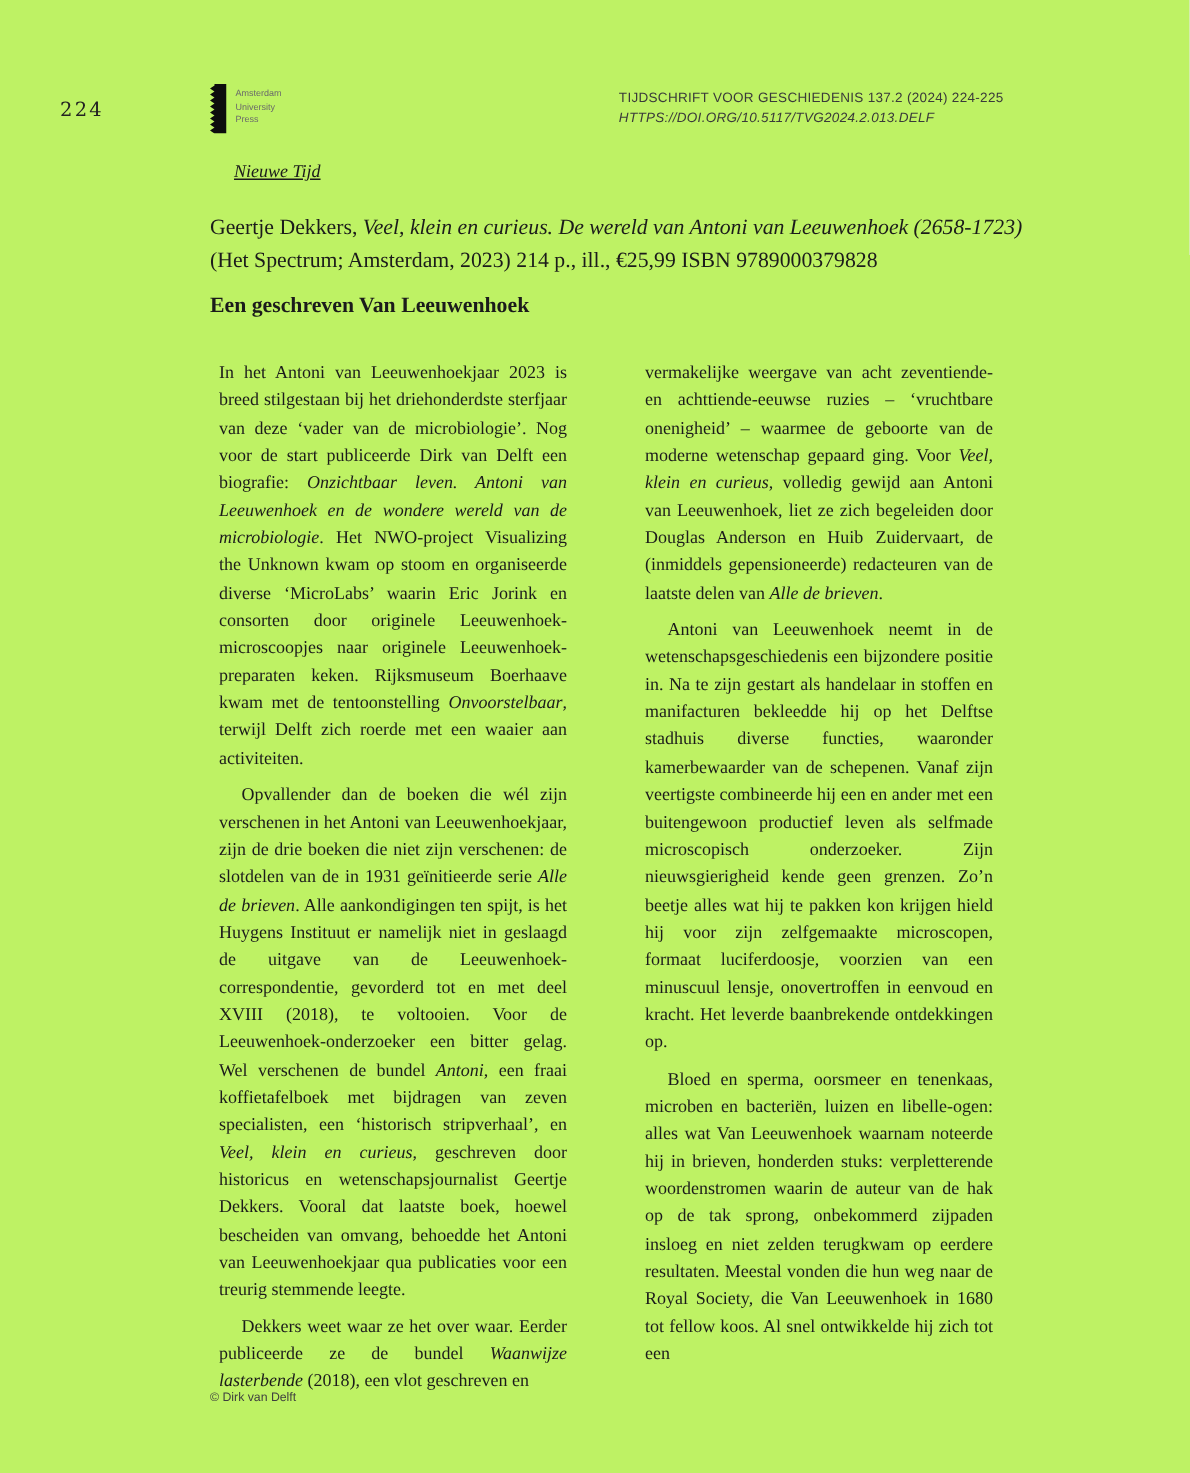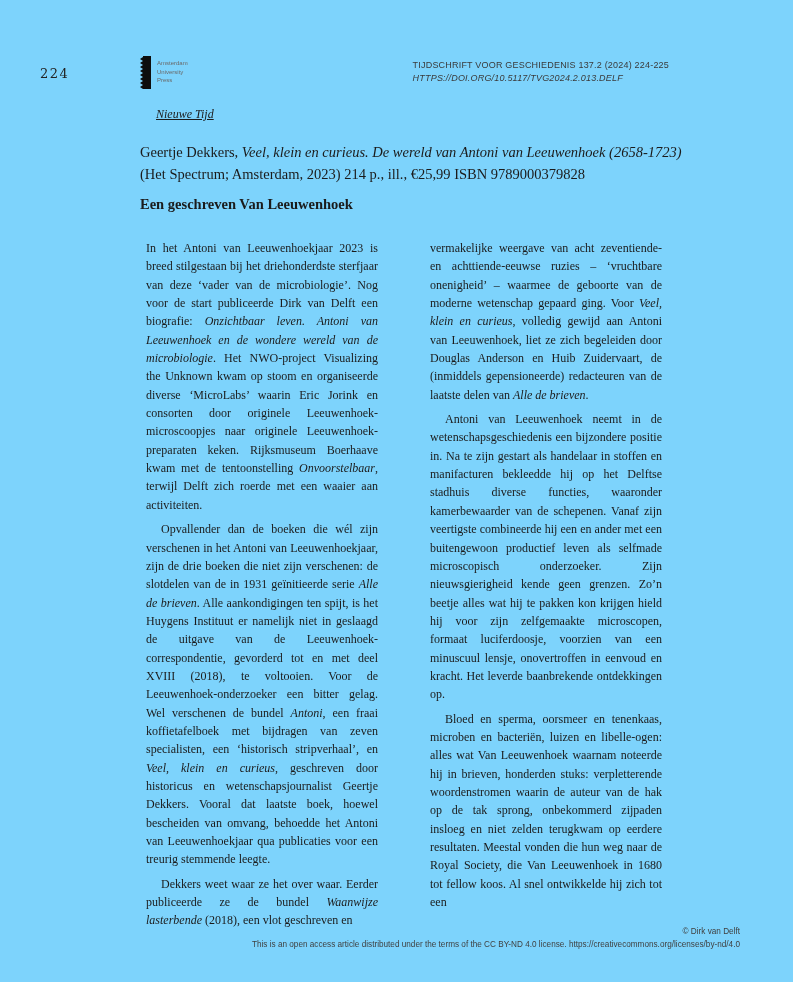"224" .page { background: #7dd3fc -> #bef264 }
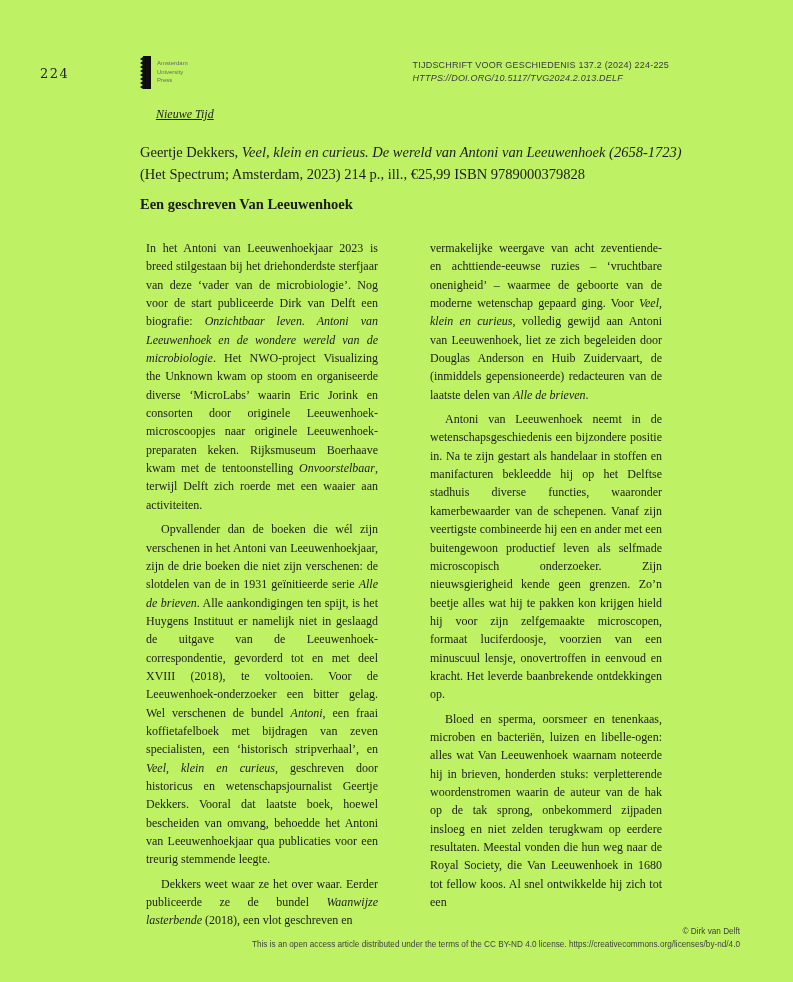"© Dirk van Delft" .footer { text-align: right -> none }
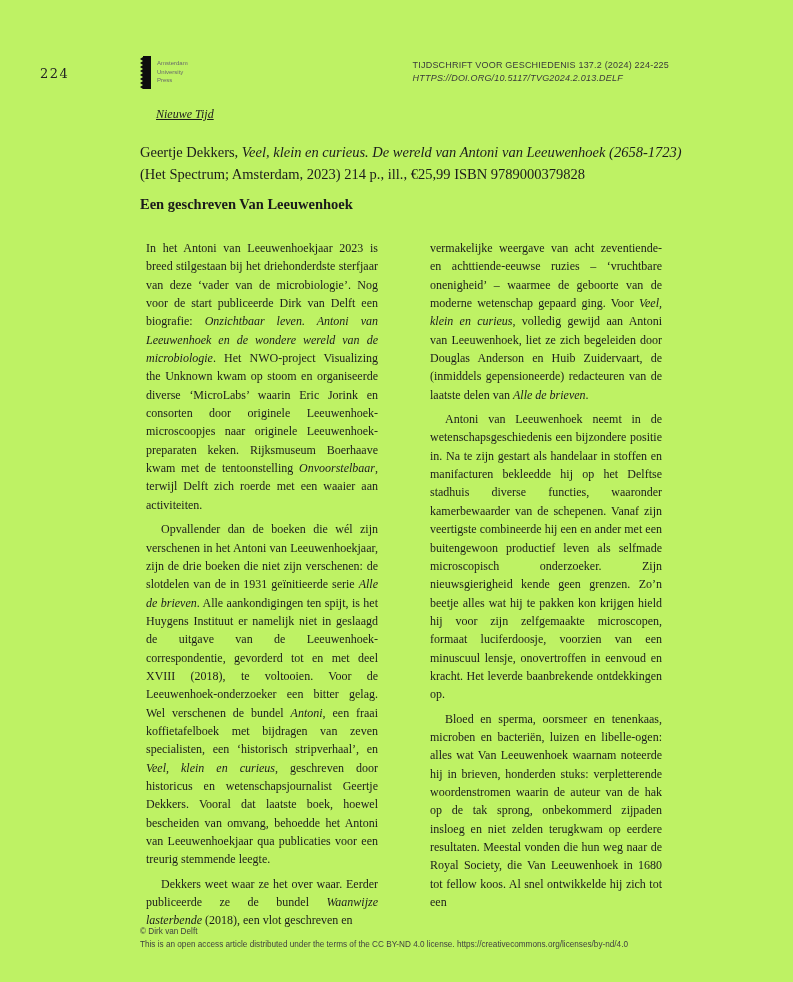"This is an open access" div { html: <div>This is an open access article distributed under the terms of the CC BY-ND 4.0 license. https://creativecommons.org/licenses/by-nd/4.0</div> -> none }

* * *

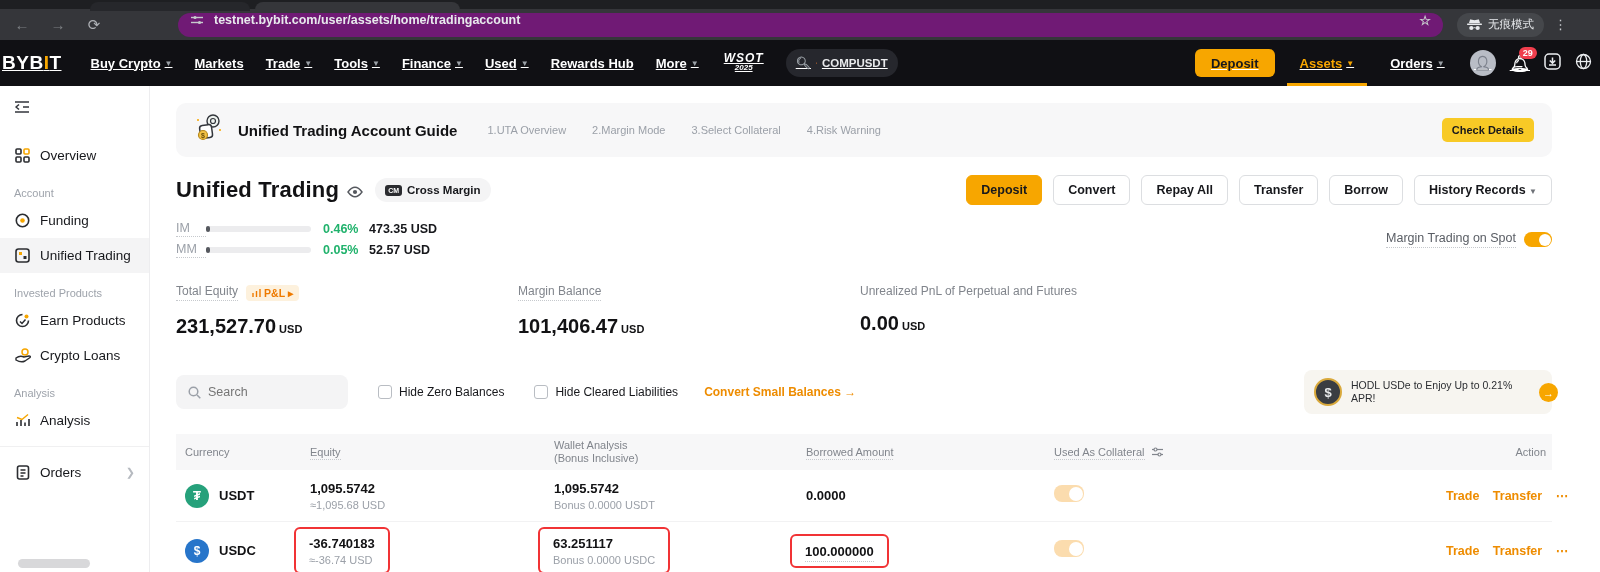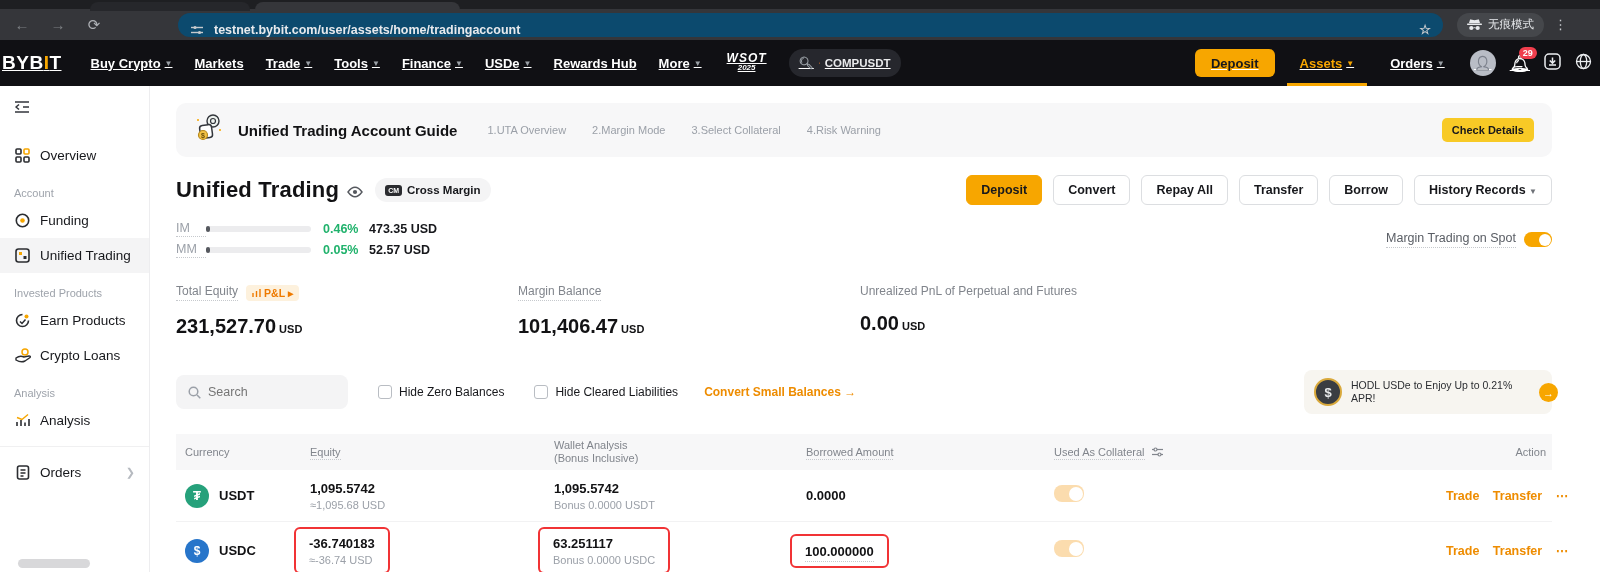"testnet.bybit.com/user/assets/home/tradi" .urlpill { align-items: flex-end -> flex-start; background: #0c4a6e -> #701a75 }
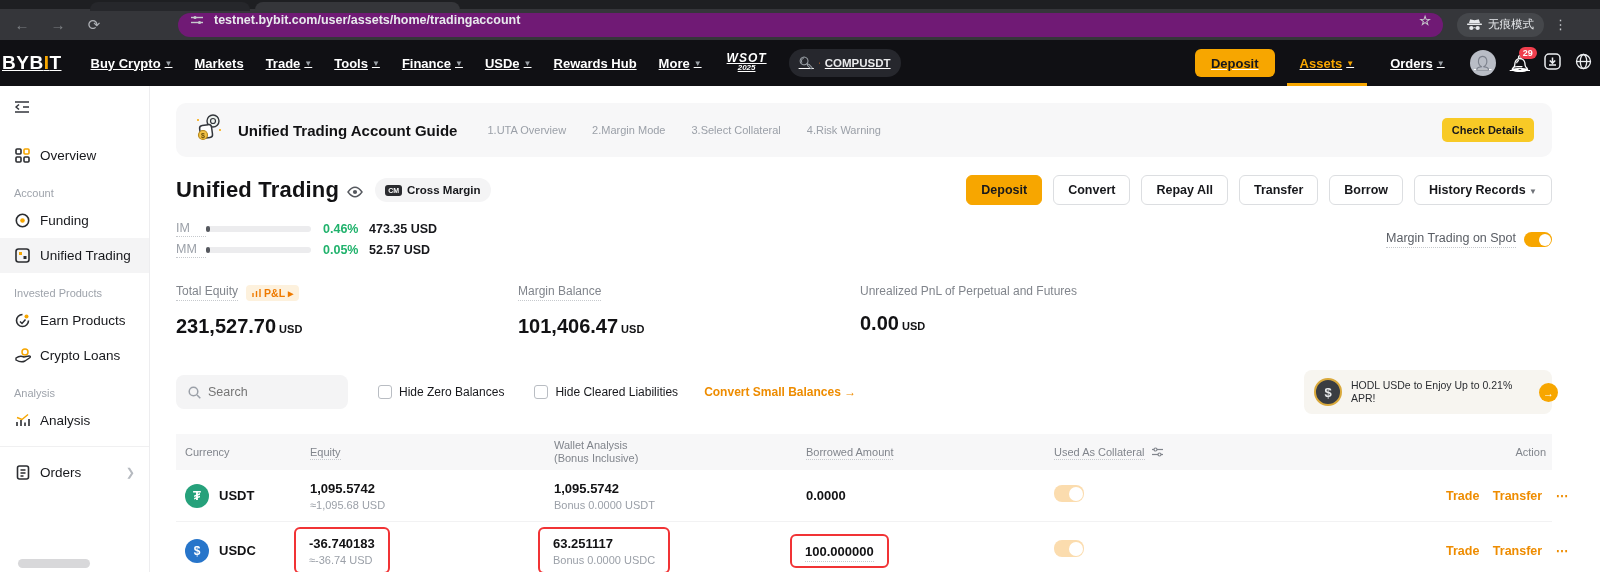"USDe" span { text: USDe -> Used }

DESCRIPTION OF THE TASK:
Give again the stretch of lines above from the one with "background: #7dd3fc ->" through the one with "text-align: right ->", both ends kept, and copy no pictures.

OUTPUT FOR THIS EXERCISE:
"224" .page { background: #7dd3fc -> #bef264 }
"© Dirk van Delft" .footer { text-align: right -> none }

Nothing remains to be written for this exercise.